O yüzden mademki hiçbir mesleğin garantisi yok ve her durumda adil olmayan bir şekilde zamanımızı parayla mübadele edeceğiz, en azından zamanı kendimiz için değerli olan bir uğraşa adamalı ve bunu bir mesleğe dönüştürmenin yollarını aramalı. Çünkü benim örneğimde olduğu gibi, kişi kendine hiç olmadık yollar yaratabiliyor.
Ev hanımlarından çocuklara, 65 yaş üstü emeklilerden üniversitelilere kocaman bir topluluğuz.
Atsineği misali...
◊ Nasıl karar vermiştiniz YouTube’da bir felsefe kanalı açmaya?
Birkaç yıl önce Türkçe felsefe yayınları oldukça azdı. Fakat felsefe istisnasız herkesin yaşamına değen bir pratik olduğu için bu eleştirel düşünme modeli ve büyük sorulara verilen ufku genişleten yanıtları daha fazla kişiye ulaştırmak bence hayat memat meselesi.
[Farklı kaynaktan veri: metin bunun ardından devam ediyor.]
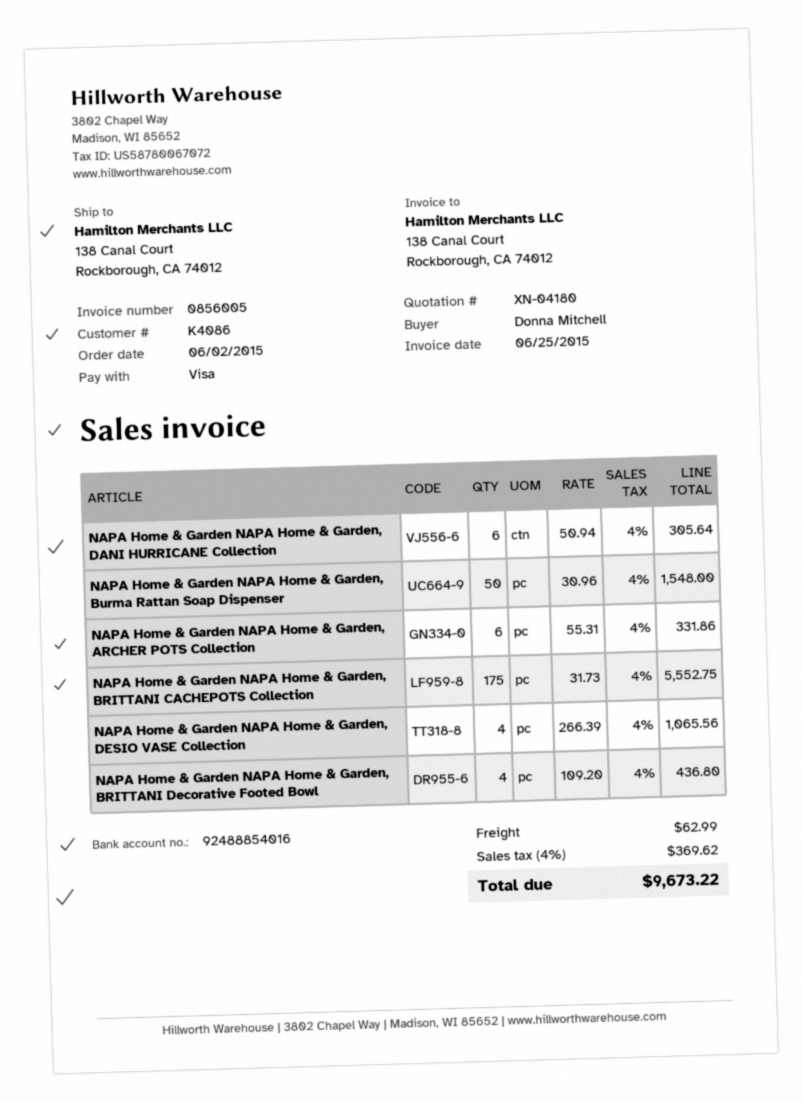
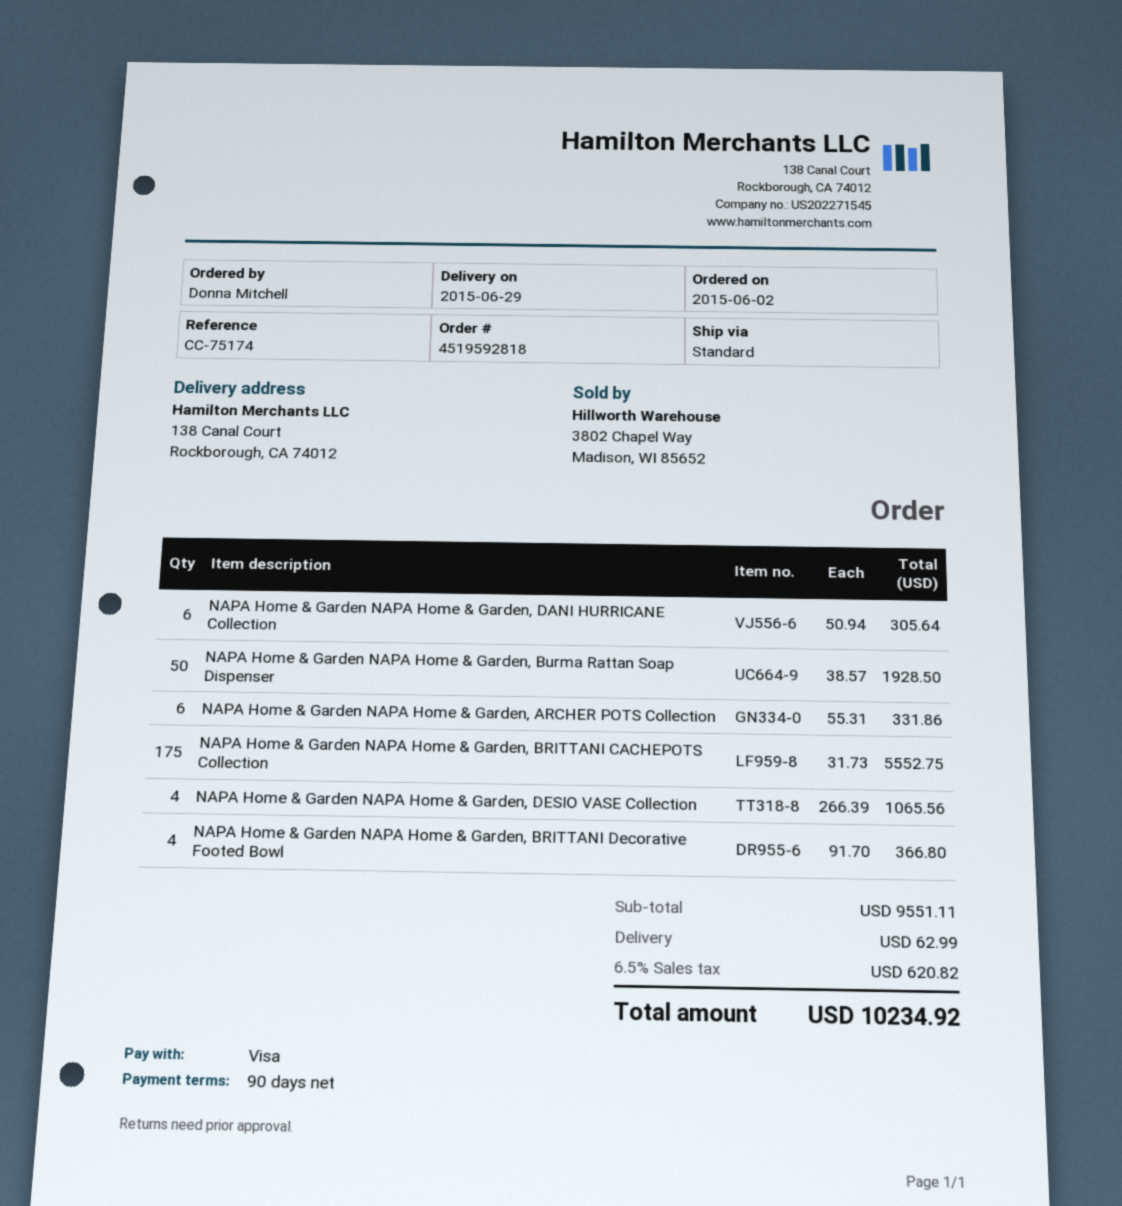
NAPA Home & Garden NAPA Home & Garden, Burma Rattan Soap Dispenser: 50 x 30.96 = 1548.00 -> 50 x 38.57 = 1928.50
NAPA Home & Garden NAPA Home & Garden, BRITTANI Decorative Footed Bowl: 4 x 109.20 = 436.80 -> 4 x 91.70 = 366.80
tax: 4% = 369.62 -> 6.5% = 620.82
total: 9673.22 -> 10234.92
Öğrendiklerimi ebeveynlerime bile iletemeyeceksem bu bilginin anlamı nedir diye düşünmeye başladım ve felsefi bir yaşam arayışında olan kişileri bir araya getiren bir topluluğun hayalini kurdum. Şimdiyse bu bilgileri yaşam pratiklerine dönüştüren araçlar tasarlamaya çalışıyorum. YouTube sadece bir adım. Birtakım fikirlerim var; hatta Batı Anadolu’nun bir köyünde fiziksel bir akademi kurma hayallerim dahi var.
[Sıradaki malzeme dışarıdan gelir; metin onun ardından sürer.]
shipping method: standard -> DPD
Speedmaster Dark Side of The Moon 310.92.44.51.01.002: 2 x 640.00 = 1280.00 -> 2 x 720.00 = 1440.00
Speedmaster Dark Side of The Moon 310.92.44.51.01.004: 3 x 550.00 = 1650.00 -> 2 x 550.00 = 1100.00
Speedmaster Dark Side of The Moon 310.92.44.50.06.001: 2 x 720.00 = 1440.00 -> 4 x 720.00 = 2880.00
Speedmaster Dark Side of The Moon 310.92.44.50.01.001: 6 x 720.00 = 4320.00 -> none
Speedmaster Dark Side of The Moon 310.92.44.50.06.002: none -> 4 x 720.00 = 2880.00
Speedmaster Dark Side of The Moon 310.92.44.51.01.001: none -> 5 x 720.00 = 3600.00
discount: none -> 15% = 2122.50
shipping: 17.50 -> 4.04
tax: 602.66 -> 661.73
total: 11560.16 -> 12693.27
◊ Sosyal medyada belli bir kitle edinen herkes can sıkıcı yorumlardan şikâyet ediyor. Size de geliyor mu?Can sıkıcı diyebileceğim yorumlar genellikle cinsiyetçi olanlar. Felsefe tarih boyunca erkeklerin baskın olduğu bir alan. Bu yüzden bir grup insan felsefeyle tanınan bir yayıncının kimi zaman ruj süren bir kadın olması fikrinden hoşlanmıyor; ses tonumdan mimiklerime, kıyafetlerimden duruşuma hakaret ve aşağılamayla itibarsızlaştırmaya çalışanlar oluyor. Fakat bu grup gördükleri kadını eleştiriyor, fikirlerine dair eleştiri sunamıyorlar. Açıkçası bu kişileri sadece varolmak suretiyle bir atsineği misali rahatsız etmek motivasyonumun bir parçası haline geldi. Kadınlar kalıplara uyma kaygısı olmadan diledikleri gibi üretecekler. Saygı duyduğum kişilerin eleştirilerini ciddiye alırım. Ama ‘hater’ dediğimiz insanlara karşı duyarsızlaştım. Bu süreç beni zihinsel açıdan daha güçlü bir insan haline getirdi. Aşılması gereken bir eşikti hayatta, kendimle ve ürettiklerimle hiç olmadığım kadar barışığım.
‘Sabah uyandığımda bir saat konuşmama kuralım var’
◊ “Dolanma, bahçeni ek” içerikli videonuz yayımlandığında çok ilgi görmüştü. Biraz bu yaklaşımı anlatır mısınız?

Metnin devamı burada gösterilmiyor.